Using the data below, report how many lines hold the word "title". Include nothing else in the reply.

**RAW DATA**
━━━━━━━━━━━━━━━━━━━━
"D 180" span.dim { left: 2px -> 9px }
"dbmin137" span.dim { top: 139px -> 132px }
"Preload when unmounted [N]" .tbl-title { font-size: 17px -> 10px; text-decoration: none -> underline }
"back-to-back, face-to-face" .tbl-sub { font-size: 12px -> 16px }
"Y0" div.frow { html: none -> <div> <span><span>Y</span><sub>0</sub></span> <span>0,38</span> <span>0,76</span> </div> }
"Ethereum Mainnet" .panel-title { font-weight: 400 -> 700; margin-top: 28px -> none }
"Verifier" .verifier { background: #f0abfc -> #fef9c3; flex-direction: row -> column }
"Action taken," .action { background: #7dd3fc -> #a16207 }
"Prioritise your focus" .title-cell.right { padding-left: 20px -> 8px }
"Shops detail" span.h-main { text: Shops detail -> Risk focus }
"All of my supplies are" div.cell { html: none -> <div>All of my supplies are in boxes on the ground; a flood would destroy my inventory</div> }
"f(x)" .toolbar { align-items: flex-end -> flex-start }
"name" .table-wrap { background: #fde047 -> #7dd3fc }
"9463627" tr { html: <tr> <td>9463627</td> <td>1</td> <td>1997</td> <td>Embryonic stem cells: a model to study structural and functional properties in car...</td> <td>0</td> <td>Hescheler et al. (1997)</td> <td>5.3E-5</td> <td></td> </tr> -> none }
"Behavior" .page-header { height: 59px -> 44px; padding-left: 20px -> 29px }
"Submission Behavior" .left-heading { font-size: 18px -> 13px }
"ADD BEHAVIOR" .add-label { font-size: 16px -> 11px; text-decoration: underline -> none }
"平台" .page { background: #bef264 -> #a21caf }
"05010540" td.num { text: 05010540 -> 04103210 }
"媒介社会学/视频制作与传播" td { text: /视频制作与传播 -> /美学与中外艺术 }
━━━━━━━━━━━━━━━━━━━━
**ANSWER BOX**
3